Beach in Vancouver, British Columbia, Canada

Sunset Beach is an urban beach park on English Bay situated in the West End neighbourhood of Vancouver, British Columbia, Canada. It is part of the city seawall system and is bisected by a multi-use path for bicycling, walking, and skating that connects to the adjacent Vancouver Aquatic Centre and Burrard Street Bridge. The park is maintained by the city government and includes public washrooms, concession stands, an off-leash area for dogs, and a False Creek Ferries dock. Between May and September, lifeguards are posted at the beach.

The beach hosted an unofficial 420 protest annually on April 20 in the late 2010s. It is a popular location for watching Celebration of Light, an annual fireworks display. The beach's indigenous name is Í7iy̓el̓shn ("ee-ay-ul-shun"), which means "soft underfoot" in the Squamish language.

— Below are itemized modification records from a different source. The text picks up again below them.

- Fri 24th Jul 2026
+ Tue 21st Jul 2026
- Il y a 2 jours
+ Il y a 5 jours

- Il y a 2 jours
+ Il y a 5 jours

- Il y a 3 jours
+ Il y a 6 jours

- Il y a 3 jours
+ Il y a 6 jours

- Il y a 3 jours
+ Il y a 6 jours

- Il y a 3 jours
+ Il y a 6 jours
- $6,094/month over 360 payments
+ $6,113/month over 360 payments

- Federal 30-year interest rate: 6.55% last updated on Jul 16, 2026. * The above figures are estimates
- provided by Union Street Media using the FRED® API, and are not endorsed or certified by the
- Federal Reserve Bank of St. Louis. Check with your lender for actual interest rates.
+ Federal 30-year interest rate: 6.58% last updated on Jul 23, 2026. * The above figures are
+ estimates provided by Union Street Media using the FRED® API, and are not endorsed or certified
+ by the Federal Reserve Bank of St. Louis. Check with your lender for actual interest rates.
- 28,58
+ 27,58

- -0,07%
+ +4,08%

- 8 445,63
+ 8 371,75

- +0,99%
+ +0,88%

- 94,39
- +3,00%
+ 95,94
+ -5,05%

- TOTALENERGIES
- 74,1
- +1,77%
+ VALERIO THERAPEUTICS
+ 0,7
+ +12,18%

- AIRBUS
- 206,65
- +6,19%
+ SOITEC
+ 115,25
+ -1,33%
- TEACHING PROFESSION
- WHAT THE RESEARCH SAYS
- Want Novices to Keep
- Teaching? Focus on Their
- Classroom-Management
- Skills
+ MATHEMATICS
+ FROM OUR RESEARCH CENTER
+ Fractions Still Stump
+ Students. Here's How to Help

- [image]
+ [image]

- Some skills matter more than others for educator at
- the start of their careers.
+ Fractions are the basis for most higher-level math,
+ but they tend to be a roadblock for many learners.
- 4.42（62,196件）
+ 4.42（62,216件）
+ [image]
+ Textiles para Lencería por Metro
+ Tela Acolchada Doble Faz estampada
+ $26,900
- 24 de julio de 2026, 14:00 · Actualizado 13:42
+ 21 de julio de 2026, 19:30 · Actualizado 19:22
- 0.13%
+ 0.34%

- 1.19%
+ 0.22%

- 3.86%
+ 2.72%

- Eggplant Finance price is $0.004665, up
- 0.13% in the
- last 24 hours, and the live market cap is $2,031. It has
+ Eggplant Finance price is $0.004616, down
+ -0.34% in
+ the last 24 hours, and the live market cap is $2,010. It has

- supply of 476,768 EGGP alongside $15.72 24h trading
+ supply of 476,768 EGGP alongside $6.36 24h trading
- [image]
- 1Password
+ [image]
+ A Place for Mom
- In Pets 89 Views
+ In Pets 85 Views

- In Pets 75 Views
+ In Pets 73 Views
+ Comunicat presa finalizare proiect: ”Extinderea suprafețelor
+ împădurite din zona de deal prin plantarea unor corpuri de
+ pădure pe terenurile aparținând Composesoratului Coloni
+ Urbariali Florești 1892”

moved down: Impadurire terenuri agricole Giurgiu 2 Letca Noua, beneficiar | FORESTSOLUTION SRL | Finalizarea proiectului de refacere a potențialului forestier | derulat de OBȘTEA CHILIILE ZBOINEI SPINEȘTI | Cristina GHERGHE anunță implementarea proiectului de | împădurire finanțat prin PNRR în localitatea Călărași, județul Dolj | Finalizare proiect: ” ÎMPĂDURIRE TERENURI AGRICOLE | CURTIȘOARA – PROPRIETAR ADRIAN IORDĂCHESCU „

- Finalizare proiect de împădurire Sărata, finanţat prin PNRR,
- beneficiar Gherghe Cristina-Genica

On November 15, 2021, a 200 ft barge washed ashore at Sunset Beach during regional floods after it broke free from its moored position. Described as a "celebrity", the barge became a local landmark that inspired memes, songs, and parodies. The Vancouver Park Board installed a "Barge Chilling Beach", a reference to Dude Chilling Park, but it was removed after being painted over with the beach's indigenous name. Proposals to dismantle the barge were first submitted in January 2022, but approval was delayed due to the discovery of a goose nest and concerns of lead contamination from the hull paint among other issues. Removal began on July 25, 2022, and was completed over three months later at a cost of $2.4 million.